Queensland Rail also recognises the benefits of vegetation for wildlife conservation and habitat provision and connectivity, erosion control and bank stability, and for shade and amenity for our neighbours and customers. We encourage the retention and protection of appropriate vegetation where possible.
Weed and Pest Management
Ongoing maintenance occurs in our rail corridors to keep them free of high priority weeds. These weeds are identified and monitored. Infestations are then treated as required.
Pest animal control occurs as needed to prevent high priority pest animals building up in numbers. Vegetation management occurs to prevent the harbourage of pest animals on the rail corridor.
Queensland Rail often works in partnership with adjacent landholders, Councils and other State government agencies to coordinate the control of weeds and pests in a collaborative manner. This approach helps to prevent weeds and pests from establishing or spreading along the rail network or on neighbouring properties.
Provision of Environmental Offsets
Construction works can sometimes have an impact on significant environmental values. For example - koala habitat in SEQ, protected vegetation, wildlife habitat, wetlands of high ecological significance, or fish habitat areas. Environmental offsets are a way to make up for the impact.
Offset actions can include:
- Improvement and protection of alternative sites
- Actions that improve environmental viability
- Actions that provide a conservation outcome equivalent to the value being lost
The Queensland Environmental Offsets Policy governs the assessment of offset proposals and offset conditions.
An ‘avoid, mitigate, offset’ framework applies to development. This means that in designing works, impacts to the environment should be avoided in the first place, wherever possible.

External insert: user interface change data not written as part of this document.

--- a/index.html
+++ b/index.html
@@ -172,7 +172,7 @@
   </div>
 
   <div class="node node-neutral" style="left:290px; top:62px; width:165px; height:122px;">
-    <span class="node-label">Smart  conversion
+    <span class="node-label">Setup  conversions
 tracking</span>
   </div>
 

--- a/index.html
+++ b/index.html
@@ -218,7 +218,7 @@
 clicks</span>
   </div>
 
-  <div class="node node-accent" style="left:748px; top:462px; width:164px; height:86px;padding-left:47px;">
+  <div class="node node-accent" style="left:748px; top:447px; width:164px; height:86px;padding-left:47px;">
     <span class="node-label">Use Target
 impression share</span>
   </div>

If impacts can’t be avoided, then the extent of the impacts should be carefully managed and minimised (mitigated). These measures can reduce and, in some cases, remove the need for offsets.
If there is still a significant impact to the environmental values then an offset may be required. In cases where the affected environmental value cannot be offset, the activity may not be approved.

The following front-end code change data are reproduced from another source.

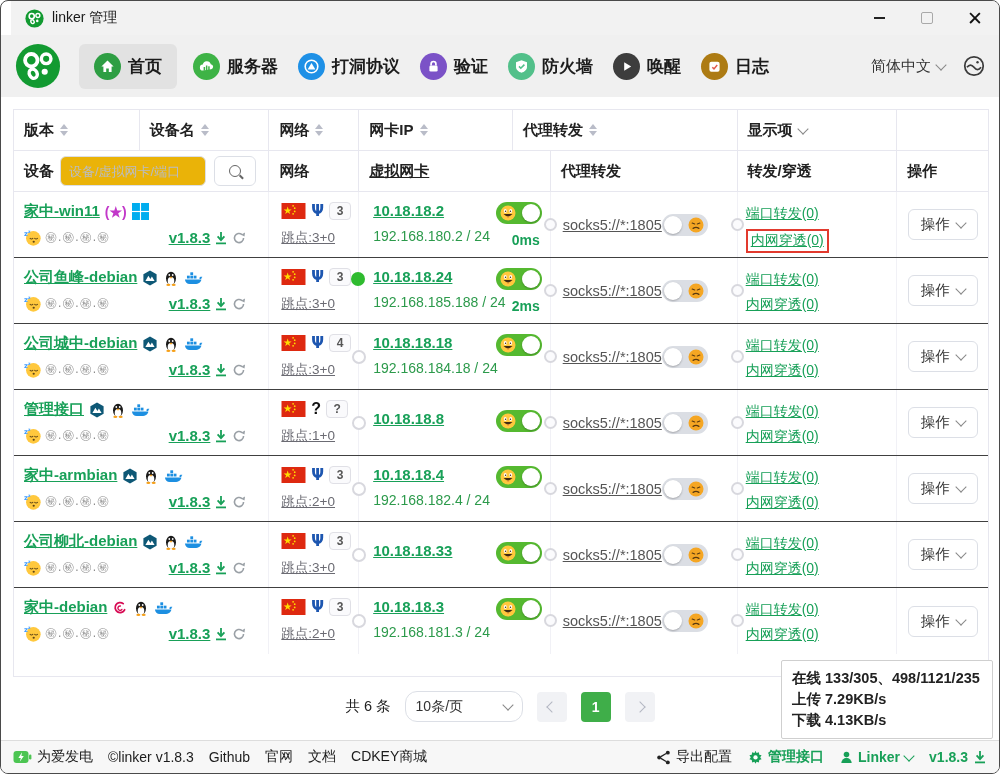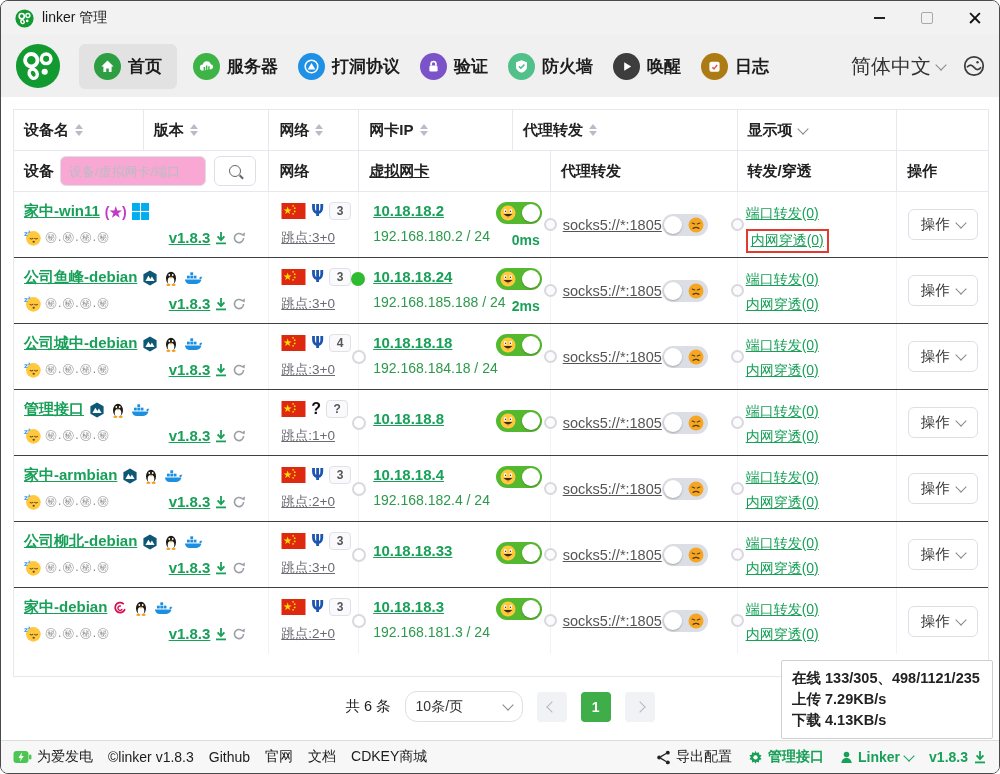--- a/index.html
+++ b/index.html
@@ -7,7 +7,7 @@
   .win{position:relative;width:998px;height:772px;border:1px solid #4a4a4a;border-radius:8px;overflow:hidden;background:#fff;}
 
   
-  .titlebar{position:relative;height:34px;background:#f2f2f2;display:flex;align-items:center;padding-left:14px;gap:8px;}
+  .titlebar{position:relative;height:34px;background:#f2f2f2;display:flex;align-items:center;padding-left:14px;gap:8px;margin-left:10px;}
   .titlebar .tlogo{width:19px;height:19px;}
   .titlebar .ttext{font-size:14px;color:#1a1a1a;}
   .wctrls{position:absolute;right:0;top:0;height:34px;display:flex;}

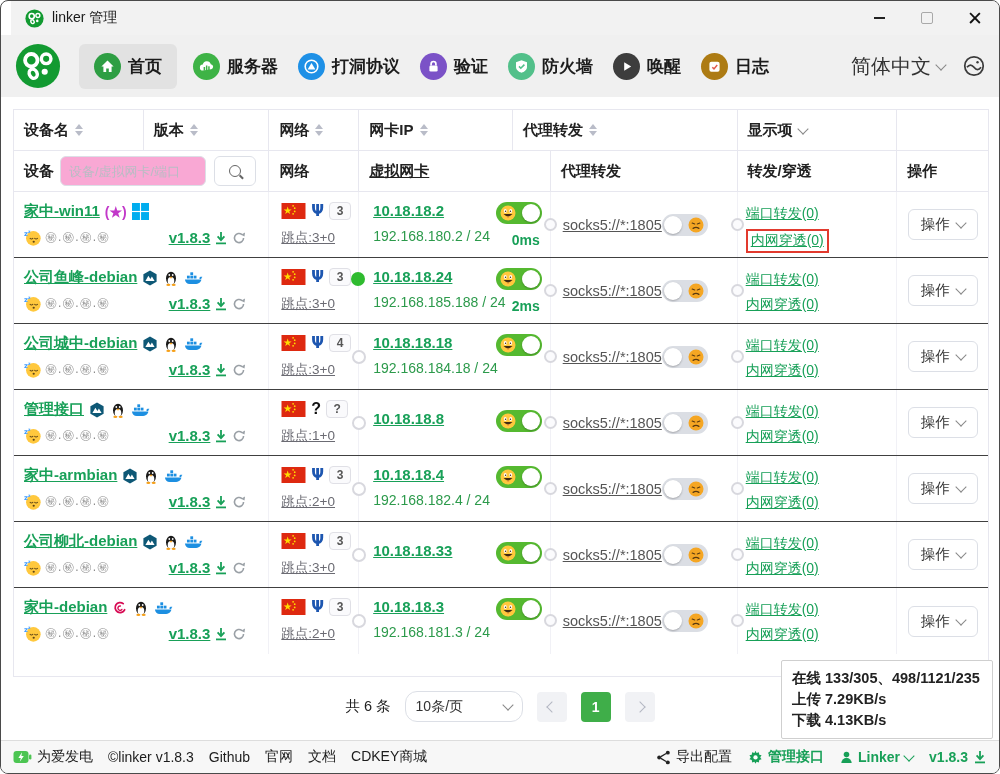--- a/index.html
+++ b/index.html
@@ -25,7 +25,7 @@
   .tab .tlabel{font-size:17px;color:#1c1c1c;font-weight:700;}
   .navico{width:27px;height:27px;border-radius:50%;display:flex;align-items:center;justify-content:center;flex:none;}
   .nav-right{margin-left:auto;display:flex;align-items:center;gap:18px;}
-  .langsel{display:flex;align-items:center;gap:6px;font-size:20px;color:#333;}
+  .langsel{display:flex;align-items:center;gap:6px;font-size:15px;color:#333;}
   .chev{width:7px;height:7px;border-right:1.6px solid #888;border-bottom:1.6px solid #888;transform:rotate(45deg);margin-top:-3px;}
 
   

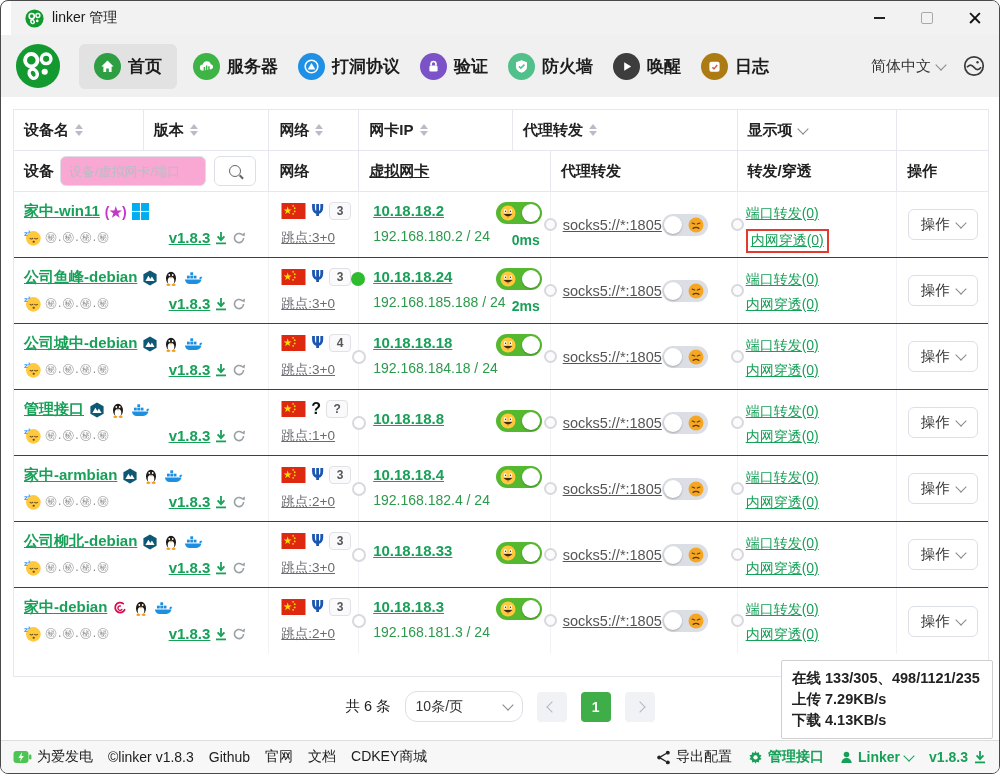--- a/index.html
+++ b/index.html
@@ -358,15 +358,15 @@
   <div class="tablewrap">
 
     <div class="hrow">
-      <div class="hcell h1-a">
-          <span>设备名</span>
+      <div class="hcell h1-b">
+          <span>版本</span>
           <span class="sorter">
             <i class="up"></i>
             <i class="dn"></i>
           </span>
         </div>
-      <div class="hcell h1-b">
-          <span>版本</span>
+      <div class="hcell h1-a">
+          <span>设备名</span>
           <span class="sorter">
             <i class="up"></i>
             <i class="dn"></i>

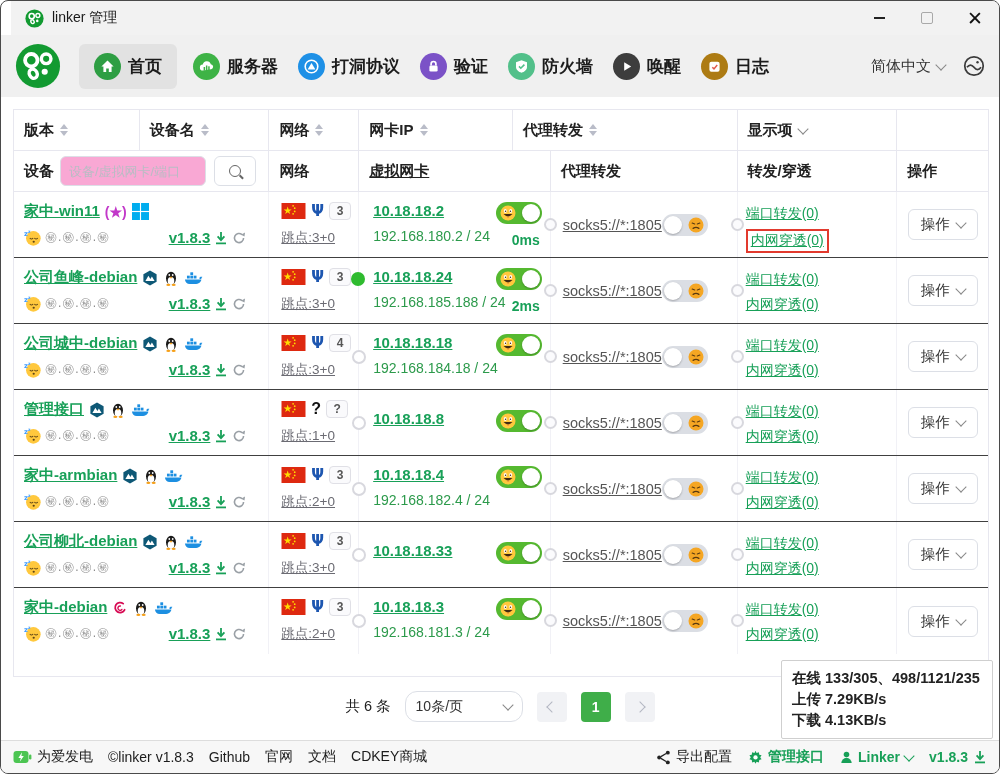--- a/index.html
+++ b/index.html
@@ -52,7 +52,7 @@
 
   .filtercell{font-weight:700;}
   .searchbox{display:flex;align-items:center;gap:8px;}
-  .sinput{width:146px;height:30px;border:1px solid #dcdfe6;border-radius:6px;padding:0 8px;font-size:13px;color:#333;font-family:"Liberation Sans",sans-serif;box-sizing:border-box;background:#f9a8d4;}
+  .sinput{width:146px;height:30px;border:1px solid #dcdfe6;border-radius:6px;padding:0 8px;font-size:13px;color:#333;font-family:"Liberation Sans",sans-serif;box-sizing:border-box;background:#eab308;}
   .sinput::placeholder{color:#b9bcc4;}
   .sbtn{width:42px;height:30px;border:1px solid #dcdfe6;border-radius:6px;background:#fff;display:flex;align-items:center;justify-content:center;cursor:pointer;}
   .mag{position:relative;width:10px;height:10px;border:1.6px solid #666;border-radius:50%;}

In coordination with offset providers, Queensland Rail works to determine offset obligations and opportunities, and to provide offsets as:
- Land-based offsets (vegetation protection, revegetation or rehabilitation)
- Financial settlement offsets
- Combinations of a land based offsets and a financial settlement offsets
Financial settlement offset payments (for State-required offsets) are managed by the Department of Environment and Heritage Protection (DEHP). The funds are applied to implementing offset projects throughout the State.

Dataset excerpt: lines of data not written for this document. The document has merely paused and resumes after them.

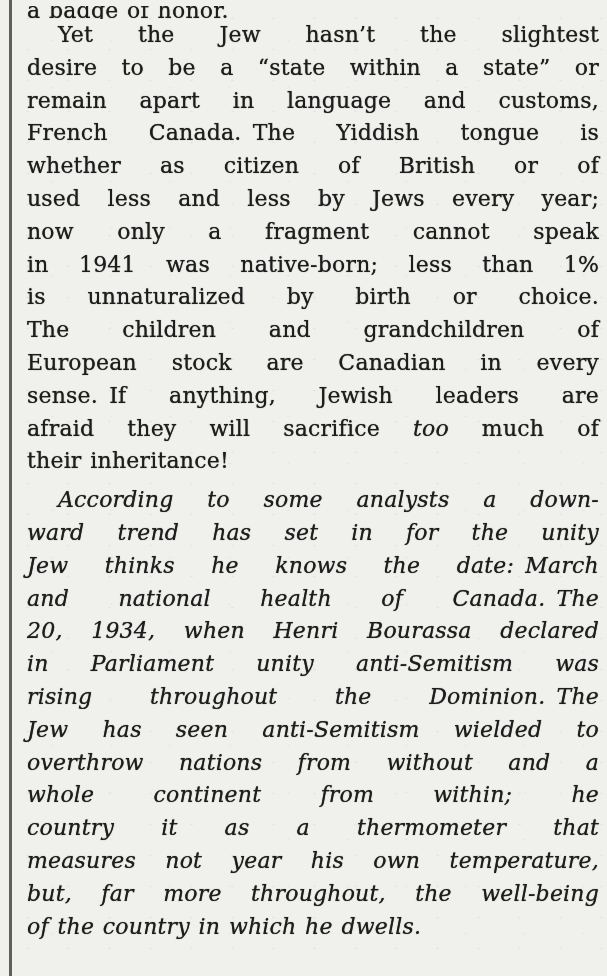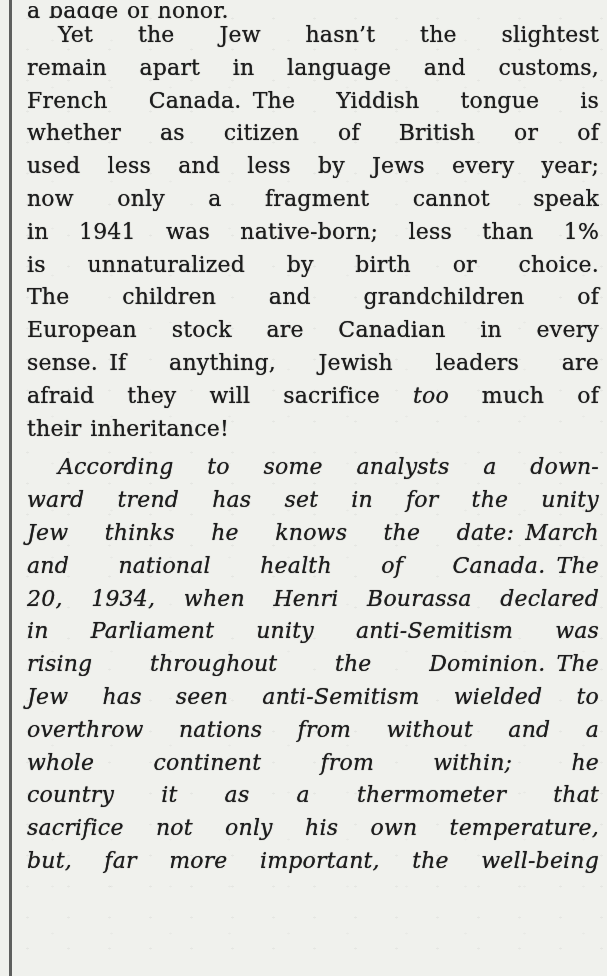--- a/index.html
+++ b/index.html
@@ -80,6 +80,7 @@
     <div id="paragraphs">
         <div class="para">
           <div class="line first">Yet the Jew hasn’t the slightest</div>
+          <div class="line">desire to be a “state within a state” or</div>
           <div class="line">remain apart in language and customs,</div>
           <div class="line">French Canada. The Yiddish tongue is</div>
           <div class="line">whether as citizen of British or of</div>

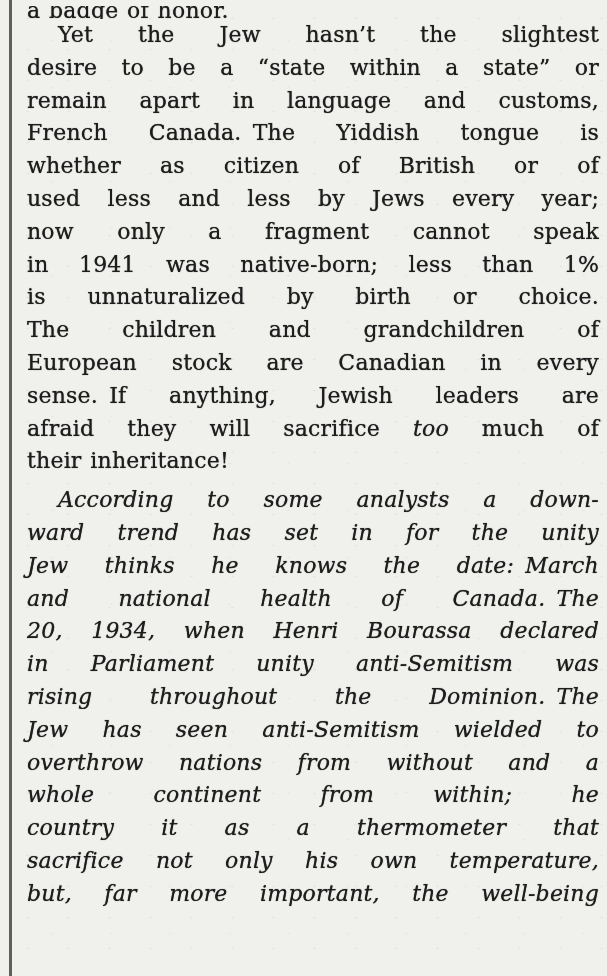--- a/index.html
+++ b/index.html
@@ -106,7 +106,7 @@
           <div class="line">overthrow nations from without and a</div>
           <div class="line">whole continent from within; he</div>
           <div class="line">country it as a thermometer that</div>
-          <div class="line">sacrifice not only his own temperature,</div>
+          <div class="line">measures not year his own temperature,</div>
           <div class="line">but, far more important, the well-being</div>
         </div>
       </div>

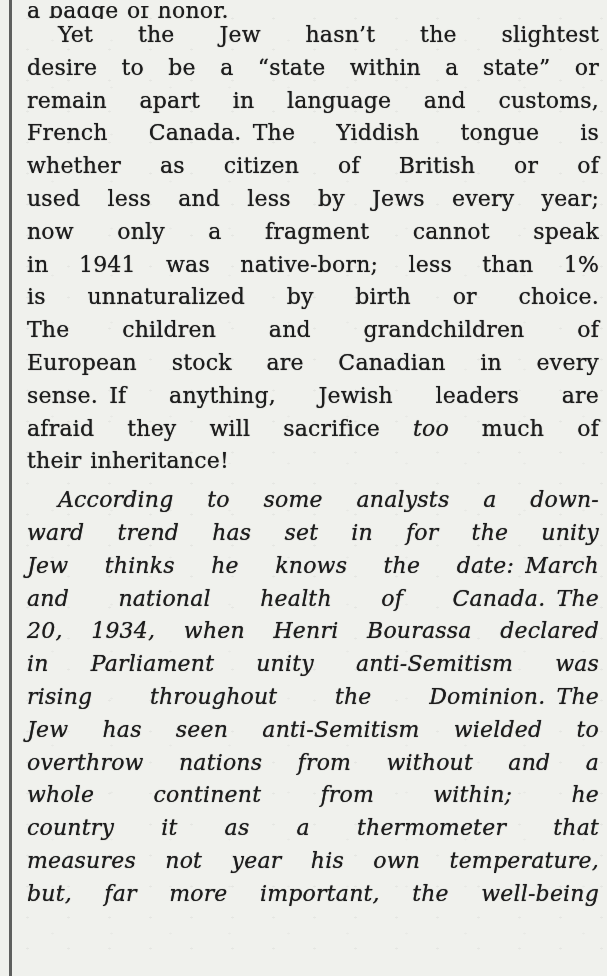--- a/index.html
+++ b/index.html
@@ -107,7 +107,7 @@
           <div class="line">whole continent from within; he</div>
           <div class="line">country it as a thermometer that</div>
           <div class="line">measures not year his own temperature,</div>
-          <div class="line">but, far more important, the well-being</div>
+          <div class="line">but, far more throughout, the well-being</div>
         </div>
       </div>
   </div>

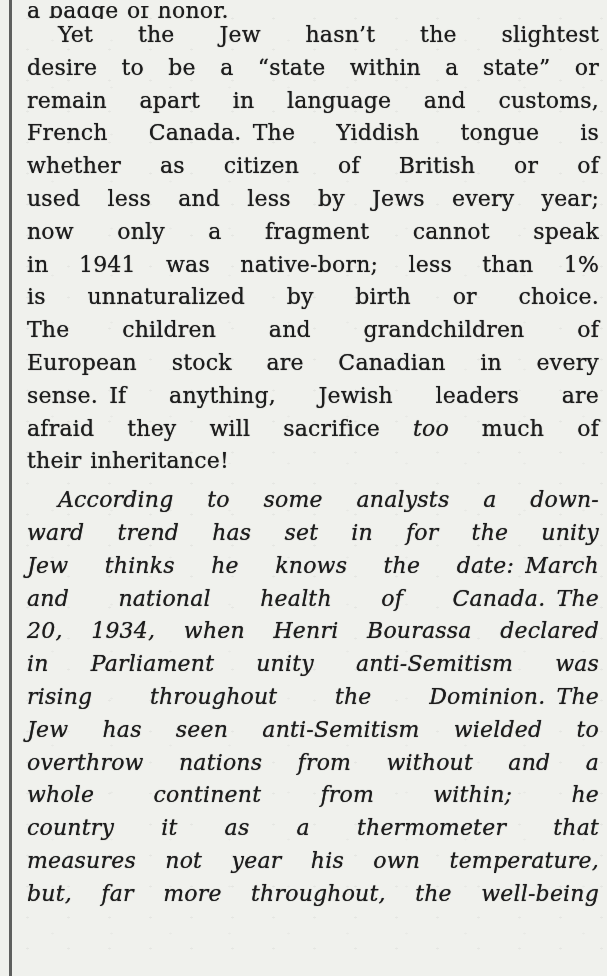--- a/index.html
+++ b/index.html
@@ -108,6 +108,7 @@
           <div class="line">country it as a thermometer that</div>
           <div class="line">measures not year his own temperature,</div>
           <div class="line">but, far more throughout, the well-being</div>
+          <div class="line last">of the country in which he dwells.</div>
         </div>
       </div>
   </div>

Queensland Rail manages its waste responsibly. All waste is disposed of by licensed waste contractors.
Waste is recycled where possible, including scrap metal, timber, paper, industrial waste, waste oils, as well as some hazardous waste. Public recycling bins are available at some stations.
Ballast Rock Reuse and Recycling
Very large volumes of ballast rock are used to provide a foundation for the network’s track and sleepers. Over time, ballast rock becomes worn down meaning that its drainage capacity is reduced, due to the build-up of dust and soil fines. Large ballast renewal machines work to help to turn over the ballast to increase the service life of the ballast. At the end of its service life ballast needs to be removed and replaced.
Queensland Rail now segregates and stores ballast spoil. The ballast spoil is then sieved, screened and separated into re-usable product. The larger ballast spoil is screened and cleaned for reuse. The smaller ballast rock is crushed down and used as road base or fill material.